The diesel engine offered for 1978 was announced at the Chicago Auto Show that year, being built by Oldsmobile. The option code for the diesel was "N" V8-350 diesel. These 350 cubic inch V8 diesels were converted gas engines and were extremely unreliable, much the same as the V8-6-4 engine in the Seville around the same time period. In theory, this particular engine was supposed to switch from eight to six to four cylinders depending on driving conditions. However, issues with stalling and hesitation plagued this engine. Many people simply cut two wires in the system to deactivate this feature.

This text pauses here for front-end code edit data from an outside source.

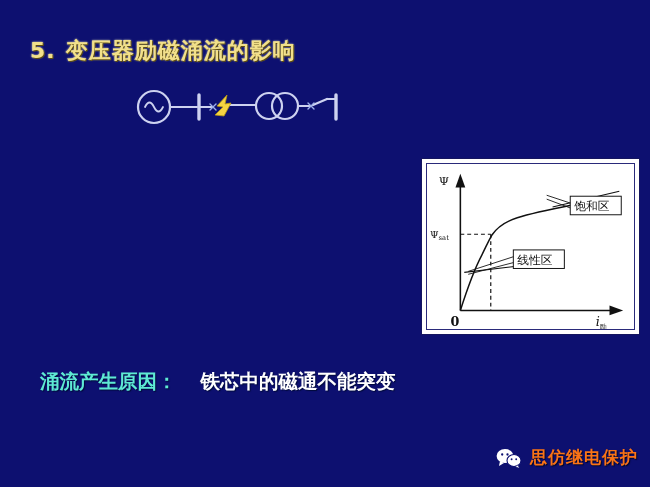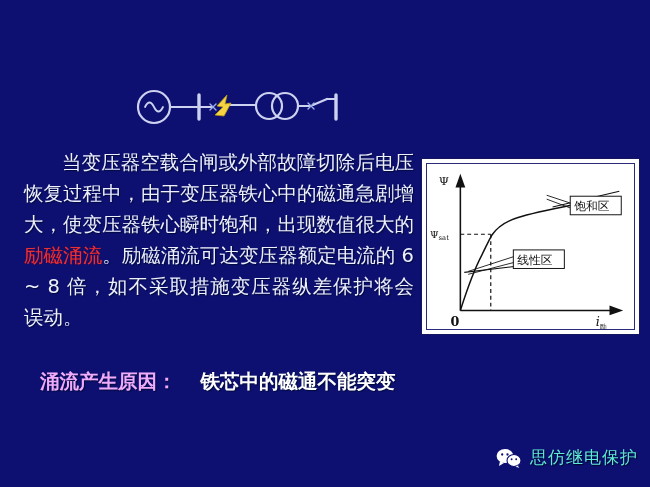"5. 变压器励磁涌流的影响" div { html: none -> <div> <span>5.</span><span>变压器励磁涌流的影响</span> </div> }
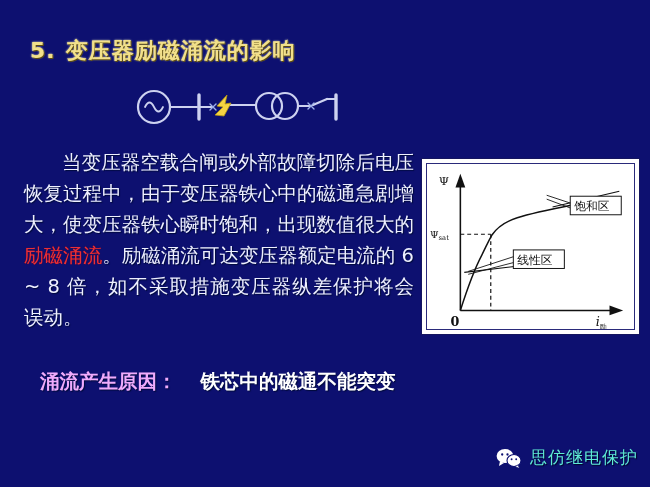"当变压器空载合闸或外部故障切除后电压恢复过程中，由于变压器铁心中的磁通急剧增大，" div { html: <div> <span></span><span>当变压器空载合闸或外部故障切除后</span><span>电压恢复过程中，由于变压器铁心中的</span><span>磁通急剧增大，使变压器铁心瞬时饱和，</span><span>出现数值很大的</span><span>励磁涌流</span><span>。励磁涌流可</span><span>达变压器额定电流的 6 ~ 8 倍，如不采取</span><span>措施变压器纵差保护将会误动。</span> </div> -> none }
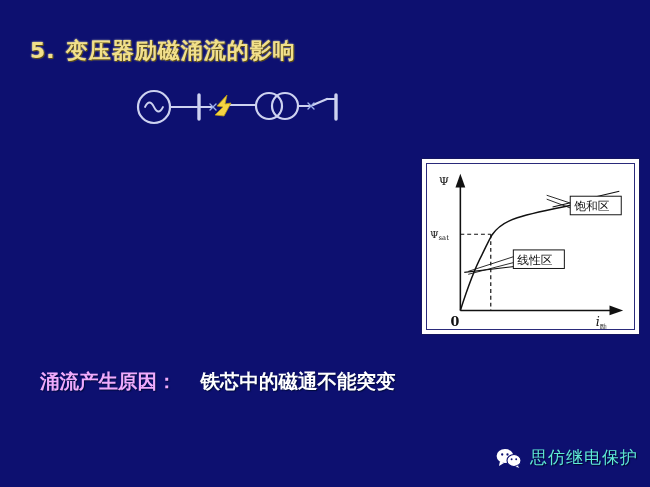"涌流产生原因：" #conclusion .q { color: #f0abfc -> #5eead4 }
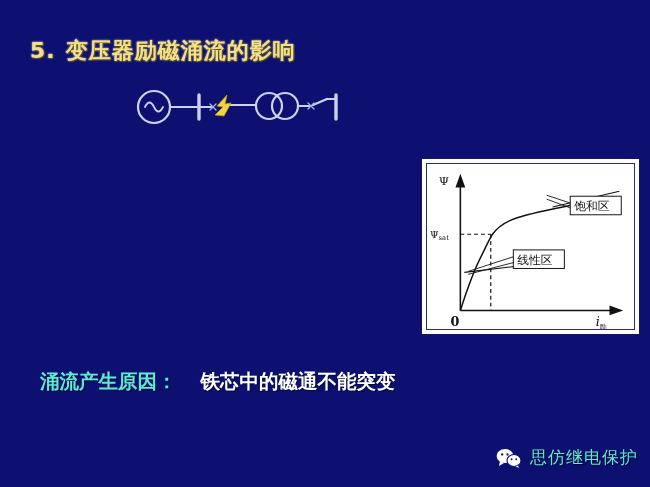"思仿继电保护" #footer .brand { color: #5eead4 -> #f97316; font-weight: normal -> bold }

I would like to take an efficient turbo diesel, such as this, convert it to biodiesel. I was also wandering if a hybrid diesel would be feasible? please email me at [email protected]

Dale Cramer

As a former owner of two of the 350 Oldsmobile Diesel engines, one in an Olds and one in a Cadillac. The engine was a great engine, and could easily make 35 MPG. The only problem was the head gaskets would blow as they only had 10 weak bolts holding the heads on. If very hard head bolts were installed, the problem went away. And no the engine was not a modified gasoline engine. The block was designed for diesel and was definately much more heavy duty than the regular 350 gasoline engine.


Sounds like heaven to me.. The best of all worlds, a Cadillac with a diesel that should have no problem converting to biodiesel....


As Dale said, the Oldsmobile diesel engines used in the late 70's were not converted gas engines and the problem was not with the head bolts or any other features on the engine. The true problem was the fuel system. In the 70's (and even now) this country was using some of the crummiest diesel fuel around. It had all sorts of contaminates in it such as water. What would happen is water would destroy the fuel pump and eventually get into the cylinders. Unlike gases, liquids can't be compressed so either the pistons would lock up, the head gasket would go, the headbolts would break, or the crankshaft would break causing catastrophic engine failure.

Audie Price

Great that the CTS will now have an efficient common-rail diesel. When will it be available in CA?

Re comments about biodiesel - get real, or do you want a fuel that has a real cost of about $7/gallon?


$7/gallon for bio? Are you crazy? I have a friend that makes bio for his Mercedes and it costs him about $1.24/gallon including the machine. Once the Machine is paid for it'll cost him less than $.80 to make.